Roughly half of non-Mormons say that they know a great deal (13%) or some (37%) about the Mormon religion, with the other half saying they know not very much (29%) or nothing at all (21%). Similarly, half of non-Mormons (49%) say they know someone who is Mormon, while 50% say they do not know any Mormons. The public’s assessment of its own knowledge of Mormonism and the percentage saying they know a Mormon is virtually unchanged from 2007.
Familiarity with Mormonism is most common in the western United States, where 73% of non-Mormons say they know someone who is Mormon, and 58% say they know a great deal or some about the Mormon religion. Knowing a Mormon and knowledge of Mormonism is significantly less common in other parts of the country.
Among religious groups, nearly six-in-ten white evangelicals (57%) say they know someone who is Mormon, and 62% say they know at least some about the Mormon religion. Roughly half of white mainline Protestants (52%) and the religiously unaffiliated (51%) say they know a Mormon. Among Catholics, 44% say they know someone who is a Mormon and 40% say they know a great deal or some about Mormonism. Compared with other religious groups, far fewer black Protestants know someone who is Mormon (21%) or say they know a great deal or some about the Mormon religion (34%). These views are little changed from 2007.
Similarly, attitudes toward the Mormon religion have remained stable. About half (51%) of non-Mormons say that, based on what they have read or heard, they think the Mormon religion is a Christian religion; 32% say it is not a Christian religion. And most non-Mormons (65%) continue to say that the Mormon religion is very different from their own religion or beliefs.
Compared with other religious groups, far more white evangelical Protestants say that Mormons are not Christian. Nearly half of white evangelicals (47%) say that the Mormon religion is not a Christian religion, while 39% say it is. By contrast, majorities of white mainline Protestants (62%), white Catholics (59%) and the religiously unaffiliated (56%) express the view that the Mormon religion is a Christian religion.
College graduates, by almost two-to-one (59% to 30%) say that the Mormon religion is Christian.
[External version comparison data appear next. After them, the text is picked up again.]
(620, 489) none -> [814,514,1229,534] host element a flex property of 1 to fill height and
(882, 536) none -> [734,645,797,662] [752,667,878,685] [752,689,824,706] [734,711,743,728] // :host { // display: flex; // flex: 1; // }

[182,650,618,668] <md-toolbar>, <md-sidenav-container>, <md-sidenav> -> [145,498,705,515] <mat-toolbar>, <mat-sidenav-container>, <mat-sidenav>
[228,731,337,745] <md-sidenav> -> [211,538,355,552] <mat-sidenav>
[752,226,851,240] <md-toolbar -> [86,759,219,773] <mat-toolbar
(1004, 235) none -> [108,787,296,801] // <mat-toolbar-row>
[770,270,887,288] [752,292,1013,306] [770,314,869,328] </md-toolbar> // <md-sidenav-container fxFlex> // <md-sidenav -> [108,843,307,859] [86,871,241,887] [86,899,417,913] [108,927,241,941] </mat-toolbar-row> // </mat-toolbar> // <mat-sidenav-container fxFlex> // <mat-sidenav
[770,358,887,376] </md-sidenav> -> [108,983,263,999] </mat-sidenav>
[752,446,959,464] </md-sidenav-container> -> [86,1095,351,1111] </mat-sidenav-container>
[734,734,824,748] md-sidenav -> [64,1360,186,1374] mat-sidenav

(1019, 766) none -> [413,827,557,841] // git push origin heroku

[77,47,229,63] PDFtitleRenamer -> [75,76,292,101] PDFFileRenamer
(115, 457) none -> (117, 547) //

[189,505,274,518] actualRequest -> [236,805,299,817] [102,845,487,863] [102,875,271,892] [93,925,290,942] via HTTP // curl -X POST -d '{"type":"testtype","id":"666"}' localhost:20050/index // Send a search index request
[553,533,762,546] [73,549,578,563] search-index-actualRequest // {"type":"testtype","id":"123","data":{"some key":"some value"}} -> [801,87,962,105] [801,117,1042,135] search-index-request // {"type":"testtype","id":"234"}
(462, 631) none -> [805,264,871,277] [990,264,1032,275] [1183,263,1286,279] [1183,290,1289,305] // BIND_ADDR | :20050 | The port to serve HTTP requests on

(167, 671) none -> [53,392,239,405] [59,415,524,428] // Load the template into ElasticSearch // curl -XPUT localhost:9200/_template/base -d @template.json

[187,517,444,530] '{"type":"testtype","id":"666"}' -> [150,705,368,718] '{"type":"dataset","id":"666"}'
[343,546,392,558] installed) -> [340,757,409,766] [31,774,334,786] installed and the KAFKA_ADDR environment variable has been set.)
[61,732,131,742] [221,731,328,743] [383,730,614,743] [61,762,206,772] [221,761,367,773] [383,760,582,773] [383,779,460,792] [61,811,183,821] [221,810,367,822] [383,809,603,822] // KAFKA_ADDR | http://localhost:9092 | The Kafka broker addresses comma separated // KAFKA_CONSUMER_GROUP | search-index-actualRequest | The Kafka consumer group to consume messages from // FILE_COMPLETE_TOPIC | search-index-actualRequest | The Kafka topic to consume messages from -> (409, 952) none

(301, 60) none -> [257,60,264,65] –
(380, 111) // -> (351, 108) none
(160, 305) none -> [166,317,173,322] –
Fewer than half of those with no more than a high school education (46%) say the Mormon religion is Christian, but they are no more likely than those with more education to say that Mormonism is not Christian.
The survey finds little connection between familiarity with Mormons and Mormonism and views of the religion. About a third (35%) of those who say they know at least some about Mormonism say it is not a Christian religion, as do 29% of those who describe themselves as knowing little or nothing about Mormonism. One-third of those who know a Mormon say that Mormonism is not a Christian religion (34%), as do 30% of those who do not know a Mormon.
Majorities across all religious groups say that the Mormon religion is very different from their own. Roughly seven-in-ten white evangelical Protestants (70%) and white Catholics (68%) say the Mormon religion is very different from their own; smaller majorities of black Protestants (59%) and white mainline Protestants (56%) agree.
When asked in an open-ended question what one word best describes the Mormon religion, the most common response is cult, offered by 100 respondents in this survey, or about 5% of the public. Other commonly offered responses include family or family values (57 responses), different (55 responses), polygamy (49 responses) and good or good people (45 responses).
White evangelical Protestants are more likely than members of other religions to use the word cult to describe the Mormon religion, with 11% offering this word. By comparison, cult is offered as the single best descriptor by 5% of white mainline Protestants, 5% of black Protestants, 2% of the religiously unaffiliated and 1% of white Catholics.
Many of the positive words used to describe the Mormon religion focus on the devotion of its adherents: 28 respondents use the word dedicated, 19 respondents offer the words devout or devoted and 19 say faith or faithful.
The public’s lack of familiarity with the Mormon religion also is reflected in the one-word descriptions. While 55 respondents use the word different, 24 use the words confused or confusing, 18 say strange and 10 use the word odd to describe the religion.